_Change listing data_

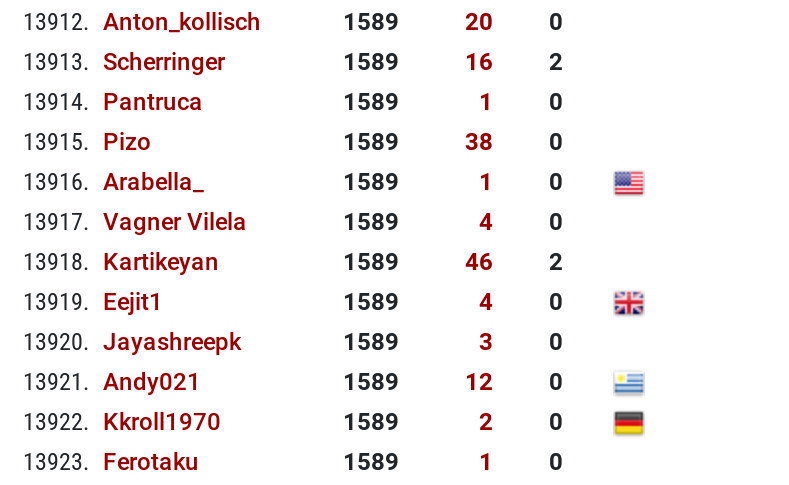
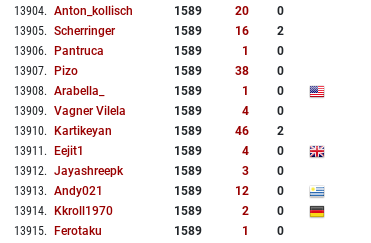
- 13912. Anton_kollisch
+ 13904. Anton_kollisch

- 13913. Scherringer
+ 13905. Scherringer

- 13914. Pantruca
+ 13906. Pantruca

- 13915. Pizo
+ 13907. Pizo

- 13916. Arabella_
+ 13908. Arabella_

- 13917. Vagner Vilela
+ 13909. Vagner Vilela

- 13918. Kartikeyan
+ 13910. Kartikeyan

- 13919. Eejit1
+ 13911. Eejit1

- 13920. Jayashreepk
+ 13912. Jayashreepk

- 13921. Andy021
+ 13913. Andy021

- 13922. Kkroll1970
+ 13914. Kkroll1970

- 13923. Ferotaku
+ 13915. Ferotaku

_Exercise objective_
Output every entry verbatim but skip the pictures.

_Solution for this problem_
- 13912. Anton_kollisch
+ 13904. Anton_kollisch

- 13913. Scherringer
+ 13905. Scherringer

- 13914. Pantruca
+ 13906. Pantruca

- 13915. Pizo
+ 13907. Pizo

- 13916. Arabella_
+ 13908. Arabella_

- 13917. Vagner Vilela
+ 13909. Vagner Vilela

- 13918. Kartikeyan
+ 13910. Kartikeyan

- 13919. Eejit1
+ 13911. Eejit1

- 13920. Jayashreepk
+ 13912. Jayashreepk

- 13921. Andy021
+ 13913. Andy021

- 13922. Kkroll1970
+ 13914. Kkroll1970

- 13923. Ferotaku
+ 13915. Ferotaku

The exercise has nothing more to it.